- [WHAT TO WORK ON]: Reproduce every entry precisely as written.

- [Revision tracking records]:
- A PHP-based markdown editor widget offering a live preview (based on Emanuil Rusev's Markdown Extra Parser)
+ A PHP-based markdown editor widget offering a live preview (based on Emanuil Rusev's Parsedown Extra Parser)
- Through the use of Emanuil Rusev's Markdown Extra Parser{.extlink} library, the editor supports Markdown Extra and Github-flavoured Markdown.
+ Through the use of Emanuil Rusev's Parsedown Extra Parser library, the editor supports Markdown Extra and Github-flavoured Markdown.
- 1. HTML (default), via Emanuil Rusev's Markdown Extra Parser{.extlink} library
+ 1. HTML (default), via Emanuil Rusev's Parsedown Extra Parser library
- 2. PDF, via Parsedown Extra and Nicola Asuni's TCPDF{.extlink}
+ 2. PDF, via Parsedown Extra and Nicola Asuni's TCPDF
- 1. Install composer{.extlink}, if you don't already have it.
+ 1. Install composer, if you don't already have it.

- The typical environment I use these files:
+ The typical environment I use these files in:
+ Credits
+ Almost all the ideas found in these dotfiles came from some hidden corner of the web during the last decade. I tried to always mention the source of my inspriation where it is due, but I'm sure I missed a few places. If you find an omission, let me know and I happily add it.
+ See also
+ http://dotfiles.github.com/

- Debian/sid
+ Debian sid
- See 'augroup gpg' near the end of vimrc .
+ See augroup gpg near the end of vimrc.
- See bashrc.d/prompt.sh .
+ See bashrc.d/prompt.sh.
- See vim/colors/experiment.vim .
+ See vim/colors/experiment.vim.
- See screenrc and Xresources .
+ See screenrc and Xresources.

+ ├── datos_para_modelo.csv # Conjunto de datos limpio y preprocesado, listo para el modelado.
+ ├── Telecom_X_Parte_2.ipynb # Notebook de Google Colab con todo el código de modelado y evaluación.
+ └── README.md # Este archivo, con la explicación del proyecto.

- [RESPONSE]:
- A PHP-based markdown editor widget offering a live preview (based on Emanuil Rusev's Markdown Extra Parser)
+ A PHP-based markdown editor widget offering a live preview (based on Emanuil Rusev's Parsedown Extra Parser)
- Through the use of Emanuil Rusev's Markdown Extra Parser{.extlink} library, the editor supports Markdown Extra and Github-flavoured Markdown.
+ Through the use of Emanuil Rusev's Parsedown Extra Parser library, the editor supports Markdown Extra and Github-flavoured Markdown.
- 1. HTML (default), via Emanuil Rusev's Markdown Extra Parser{.extlink} library
+ 1. HTML (default), via Emanuil Rusev's Parsedown Extra Parser library
- 2. PDF, via Parsedown Extra and Nicola Asuni's TCPDF{.extlink}
+ 2. PDF, via Parsedown Extra and Nicola Asuni's TCPDF
- 1. Install composer{.extlink}, if you don't already have it.
+ 1. Install composer, if you don't already have it.

- The typical environment I use these files:
+ The typical environment I use these files in:
+ Credits
+ Almost all the ideas found in these dotfiles came from some hidden corner of the web during the last decade. I tried to always mention the source of my inspriation where it is due, but I'm sure I missed a few places. If you find an omission, let me know and I happily add it.
+ See also
+ http://dotfiles.github.com/

- Debian/sid
+ Debian sid
- See 'augroup gpg' near the end of vimrc .
+ See augroup gpg near the end of vimrc.
- See bashrc.d/prompt.sh .
+ See bashrc.d/prompt.sh.
- See vim/colors/experiment.vim .
+ See vim/colors/experiment.vim.
- See screenrc and Xresources .
+ See screenrc and Xresources.

+ ├── datos_para_modelo.csv # Conjunto de datos limpio y preprocesado, listo para el modelado.
+ ├── Telecom_X_Parte_2.ipynb # Notebook de Google Colab con todo el código de modelado y evaluación.
+ └── README.md # Este archivo, con la explicación del proyecto.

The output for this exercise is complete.